The University of Virginia's governing board will decide Tuesday whether to reinstate ousted President Teresa Sullivan and end more than two weeks of uncertainty and conflict on the state's flagship campus.

The Board of Visitors' afternoon emergency meeting will be a showdown between Rector Helen Dragas, who orchestrated Sullivan's departure behind the scenes, and those on the board uncomfortable with how the popular school administrator was forced to resign after two years at the helm.

"It's very uncertain," said law professor George Cohen, chairman of the U.Va. Faculty Senate, which wants Sullivan reinstated. "When they called the meeting, we were very optimistic, and now we're just waiting to see what they do. I would say we are cautiously optimistic. No one knows for sure, but we're encouraged by what's happening."

Sullivan's backers, who will rally on the Lawn ahead of the board's meeting, last week urged the board to reconsider her ouster, saying they were close to having the eight votes they'd need on the 15-member board to reverse the decision.

Dragas has defended Sullivan's ouster, an indication that she would resist efforts to reinstate the president.

Dragas said Sullivan failed to address significant financial hurdles the school faced as state funding for higher education declined. A series of emails between Dragas and former Vice Rector Mark Kington, who resigned last week amid the turmoil, also showed that Dragas and Sullivan differed over moving the university into the online education market.

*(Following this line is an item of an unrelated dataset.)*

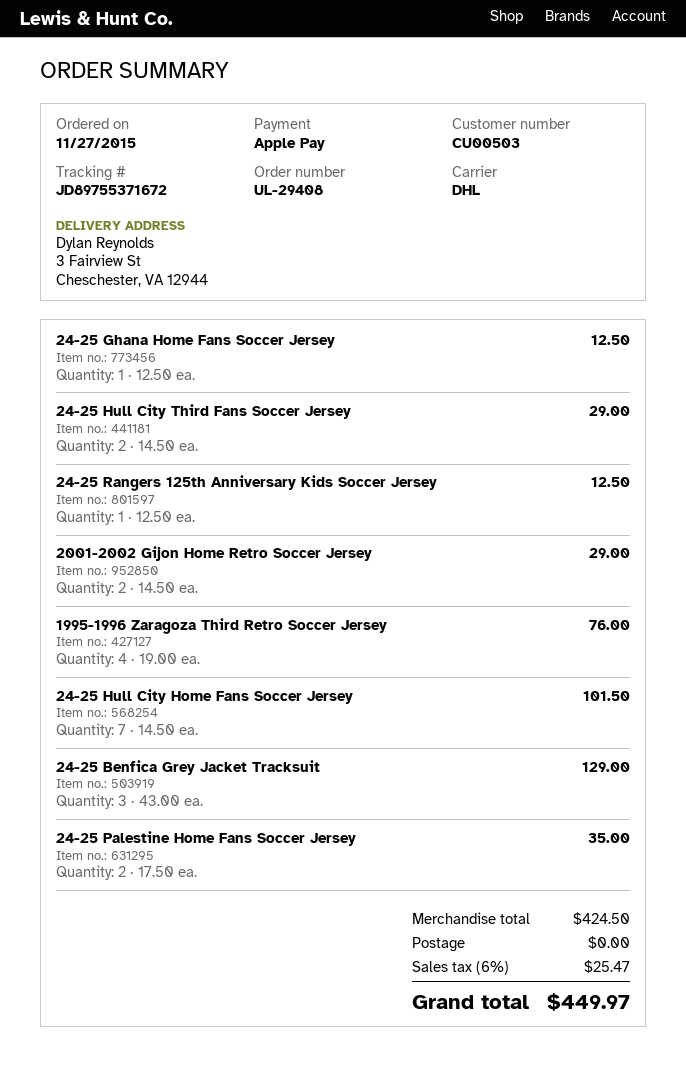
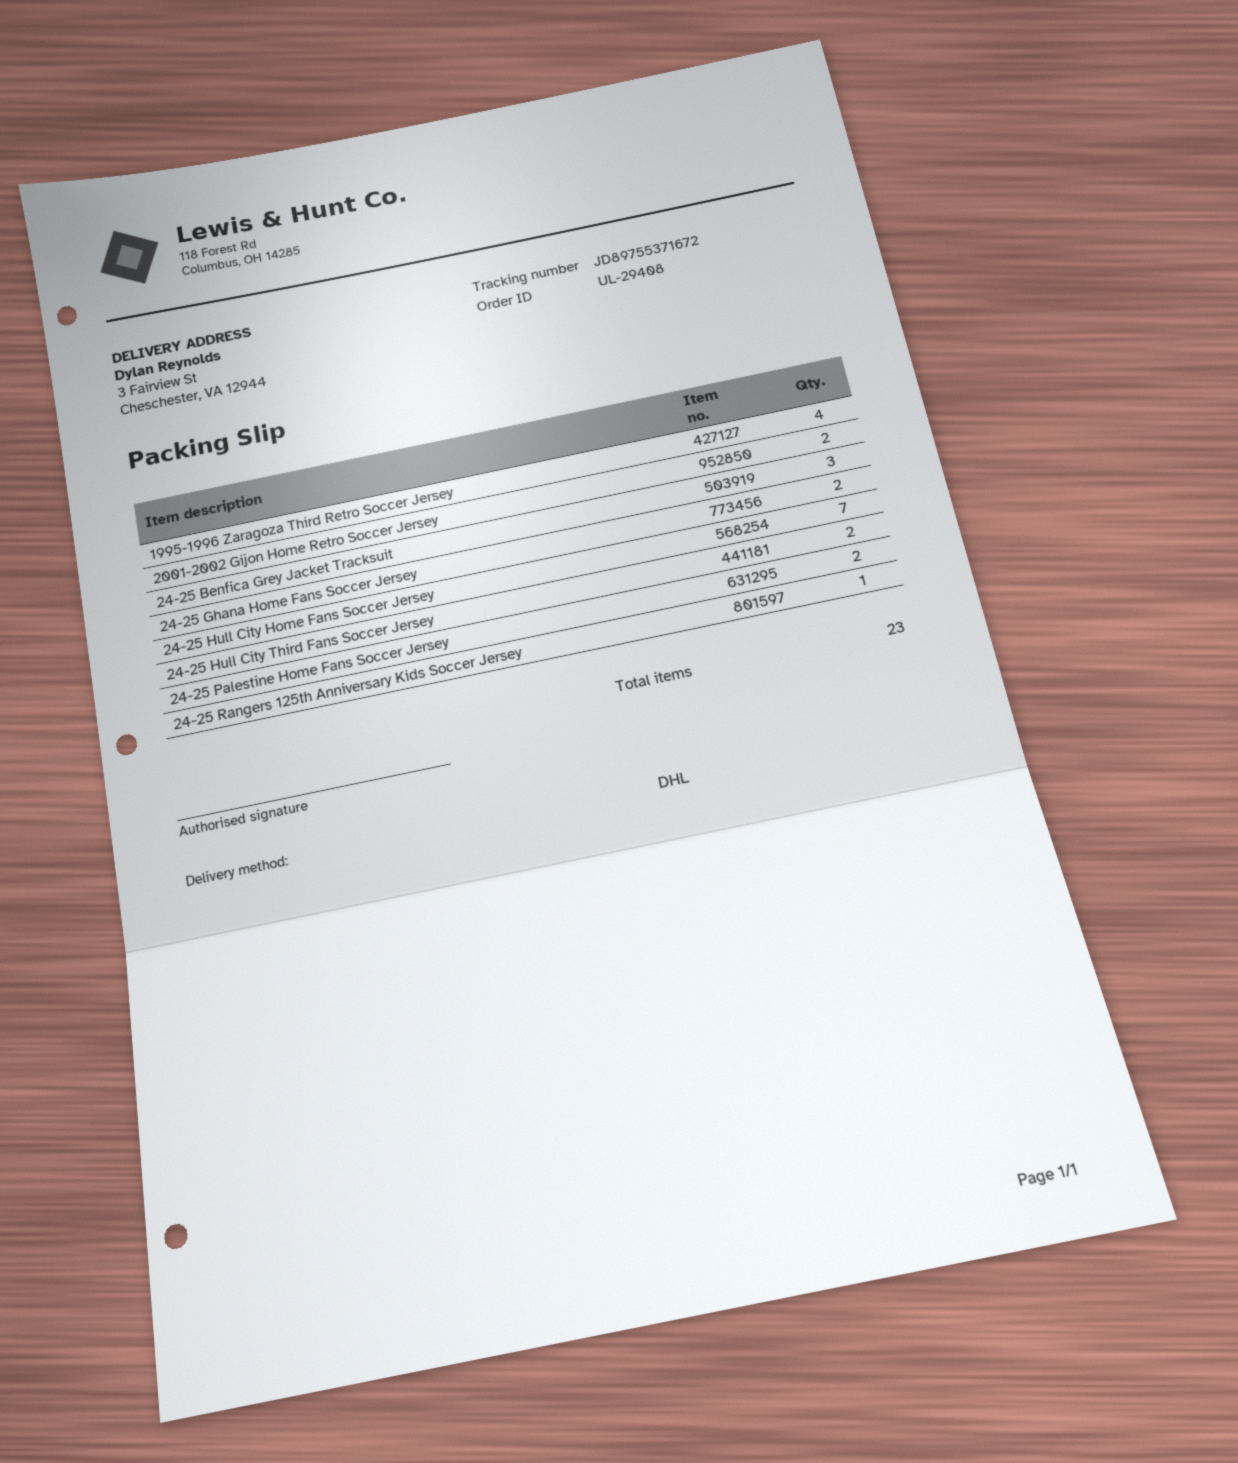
24-25 Ghana Home Fans Soccer Jersey: 1 -> 2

Sullivan has called for more measured change that includes input from many voices throughout the campus hierarchy.

Some have called for Dragas to resign. Gov. Bob McDonnell will decide whether to give Dragas another term when hers ends July 1.

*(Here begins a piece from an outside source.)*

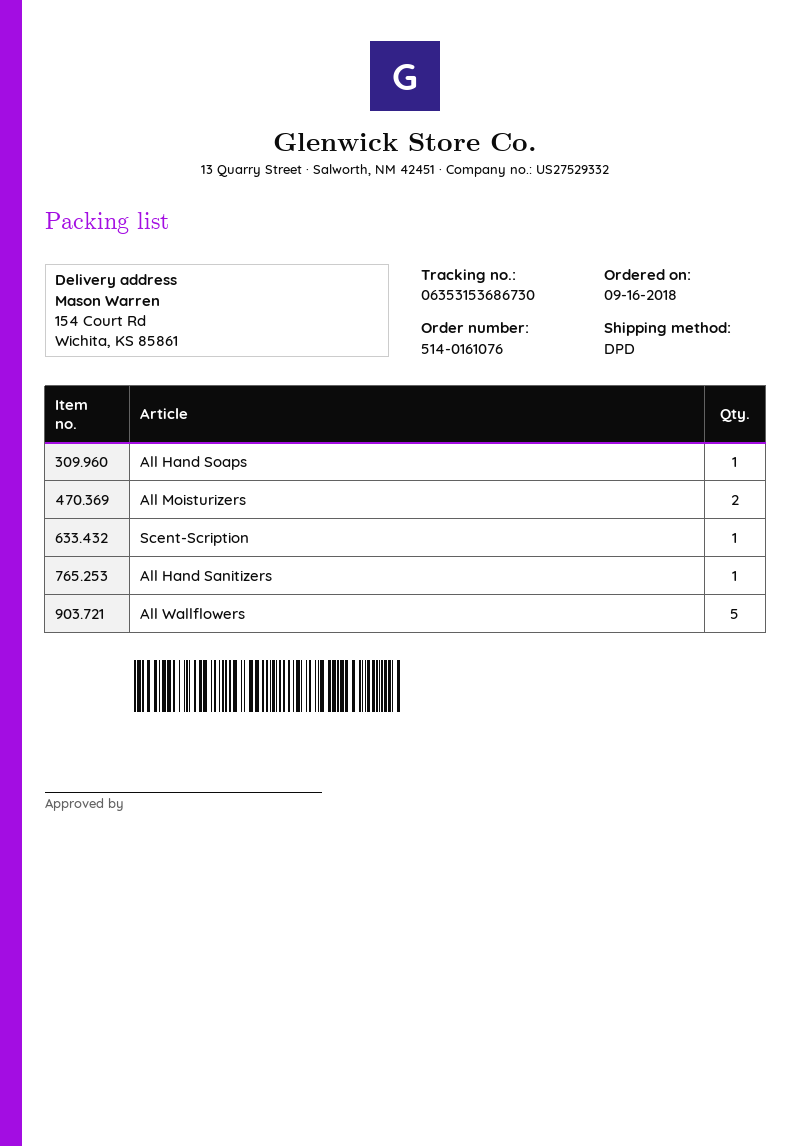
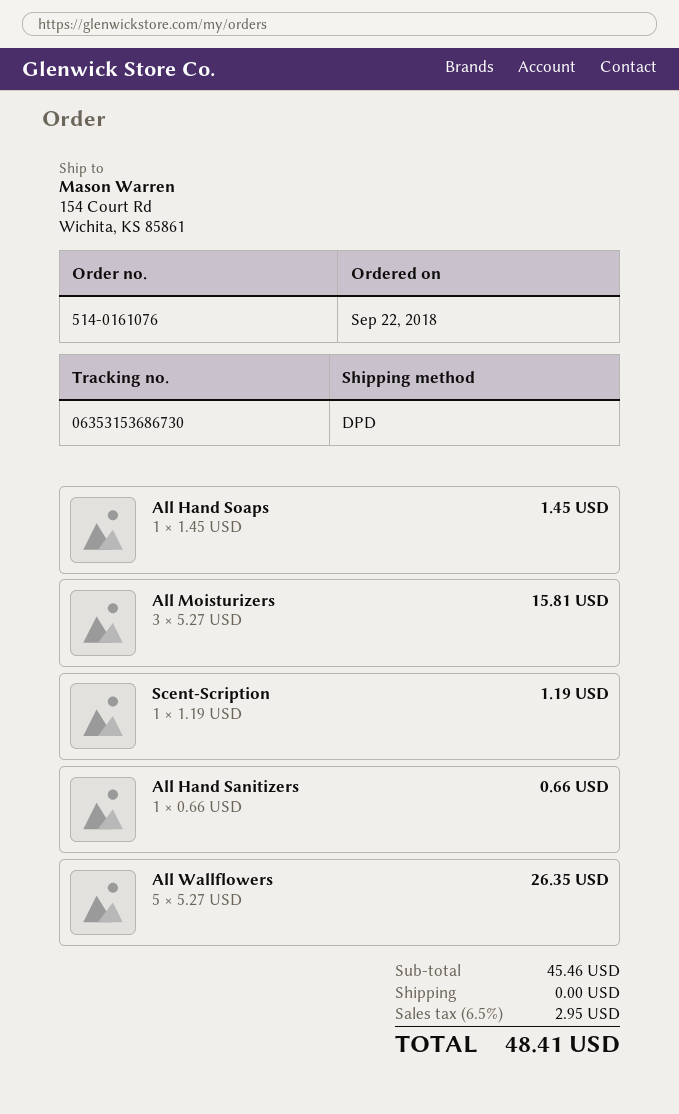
order date: 2018-09-16 -> 2018-09-22
All Moisturizers: 2 -> 3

McDonnell knew of the plan to oust Sullivan in advance but didn't directly intervene. But after two weeks of confusion and outrage on campus, McDonnell warned the board on Friday that if it failed to decide Sullivan's fate Tuesday, he would ask all of them to resign.

"Regardless of your decision," McDonnell wrote to the board, "I expect you to make a clear, detailed and unified statement on the future leadership of the university."